See above. I probably wouldn’t be too pleased with myself, but in your hypothetical world I could rest easily knowing I’d done the right thing.

Well, it’s my scenario and as such is susceptible to editing and revision any time I feel like it. For the purposes of this thread let it be known that the first Government to find the disease would destroy it.

Finally! A straightforward answer. Who_Me, thank you for your candour. I would be very interested in knowing how you arrived at this decision. Would you be good enough to briefly explain your reasoning?

How, precisely, have I redefined torture? It’s still hurting people in exchange for information, isn’t it?

I would answer, but being morally defective by the terms of the OP, my answer would count for nothing.

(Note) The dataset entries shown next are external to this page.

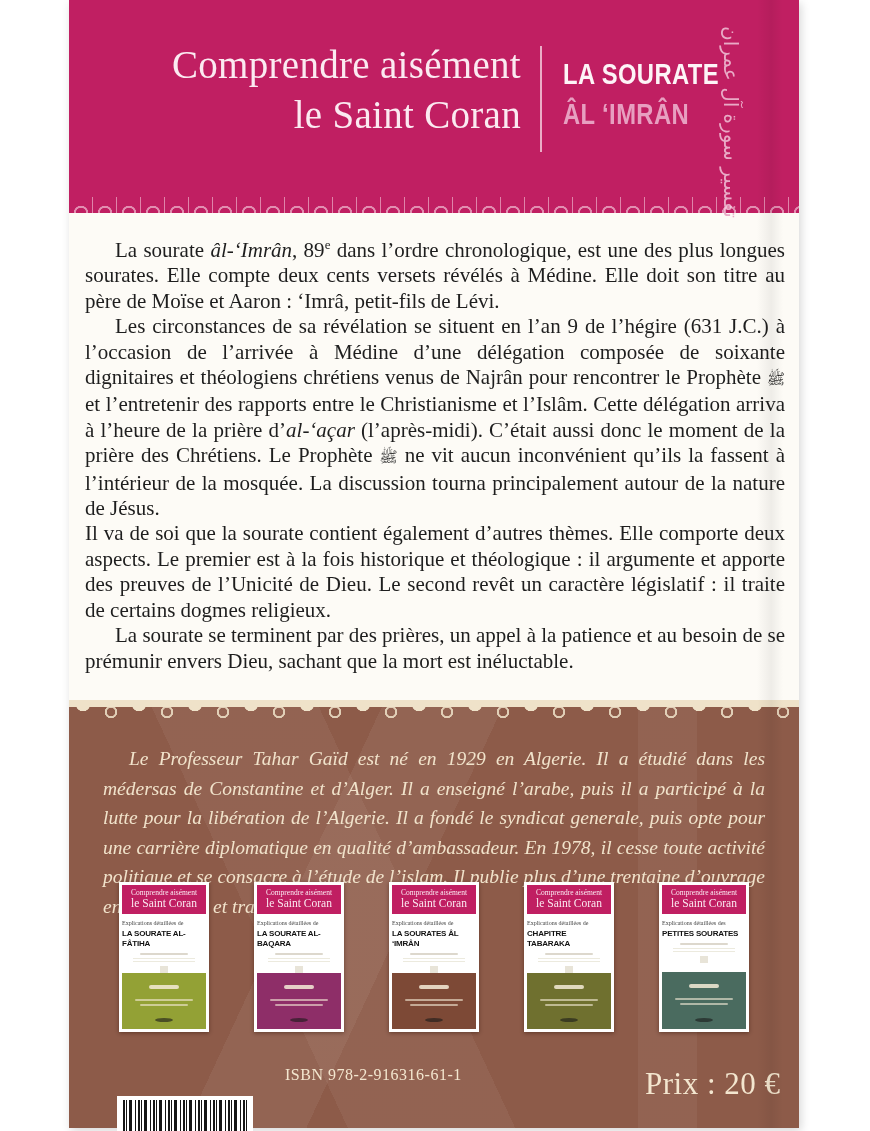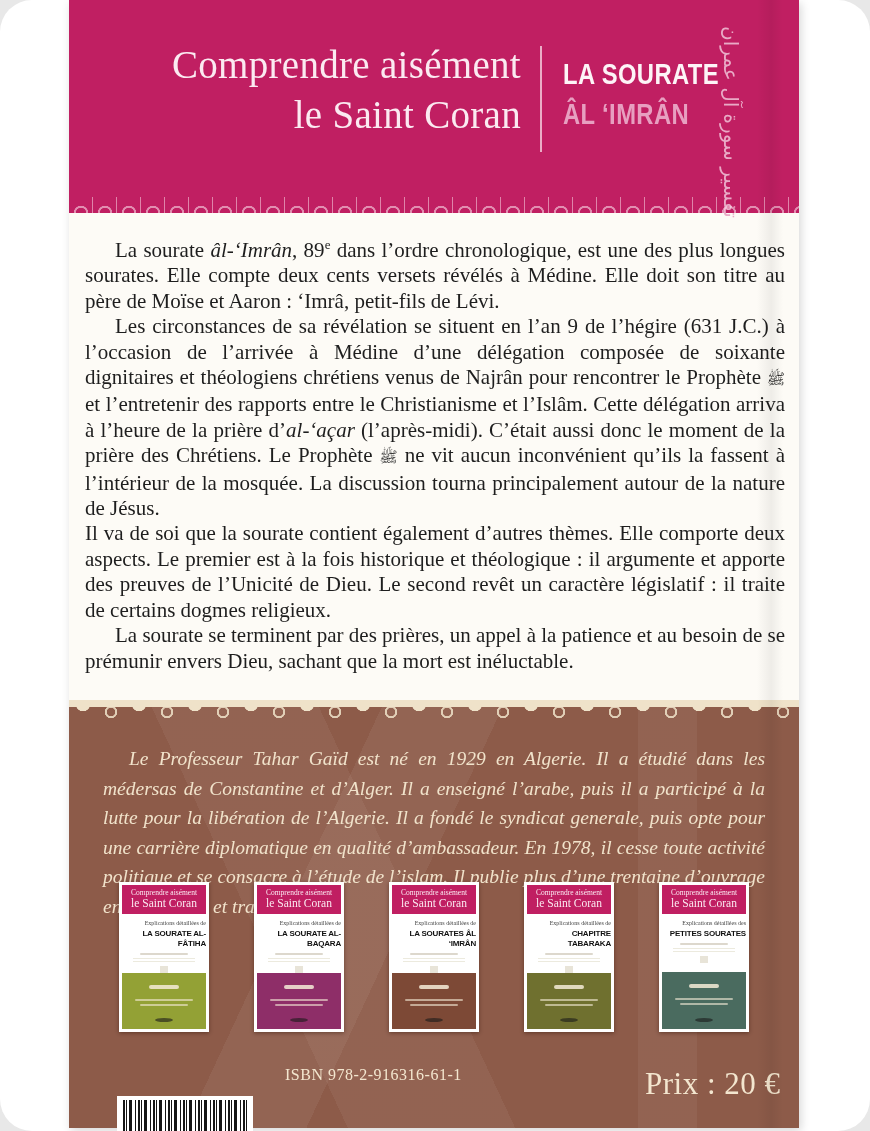--- a/index.html
+++ b/index.html
@@ -11,7 +11,7 @@
   body{background:#e8e8e8;}
   .page{
     position:relative;width:870px;height:1131px;background:#ffffff;
-    overflow:hidden;font-family:"Liberation Serif",serif;margin:0 auto;border-radius:32px;
+    overflow:hidden;font-family:"Liberation Serif",serif;margin:0 auto;
   }
   .book-cover{
     position:absolute;left:69px;top:0;width:730px;height:1128px;

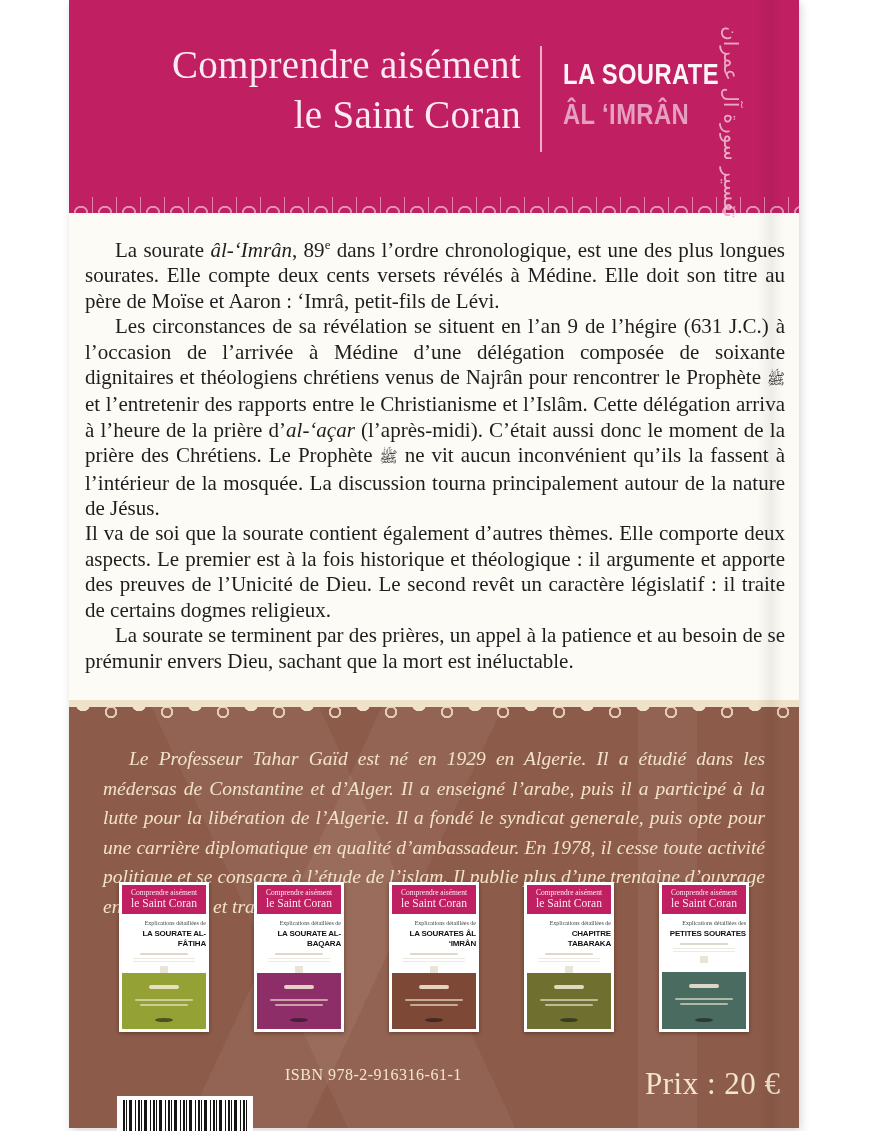--- a/index.html
+++ b/index.html
@@ -103,7 +103,7 @@
   }
   .bk-h1{font-size:7.5px;line-height:9px;}
   .bk-h2{font-size:11.5px;line-height:13px;}
-  .bk-mid{background:#fff;flex:0 0 58px;text-align:right;padding-top:6px;box-sizing:border-box;}
+  .bk-mid{background:#fff;flex:0 0 58px;text-align:left;padding-top:6px;box-sizing:border-box;}
   .bk-sub{font-size:6px;color:#444;line-height:7px;}
   .bk-title{
     font-family:"Liberation Sans",sans-serif;font-weight:bold;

You’ve redefined it as a billion percent effective. You’ve redefined it as something that evil geniuses crave and actively seek, despite it being their only achilles heel. You’ve gone to great lengths to redefine it as the only way in the whole wide world to prevent the worst thing that can possibly happen from happening.

That’s not torture. That’s an absurd form of magic. All your scenario has managed to do is lampoon other “ticking time-bomb” scenarios used in the ongoing torture debate.

If the OP can envision an imaginary form of torture involving an imaginary scenario with imaginary people. am I allowed to imagine an imaginary magic ring that gives me the imaginary power to bring millions of imaginary people back to life?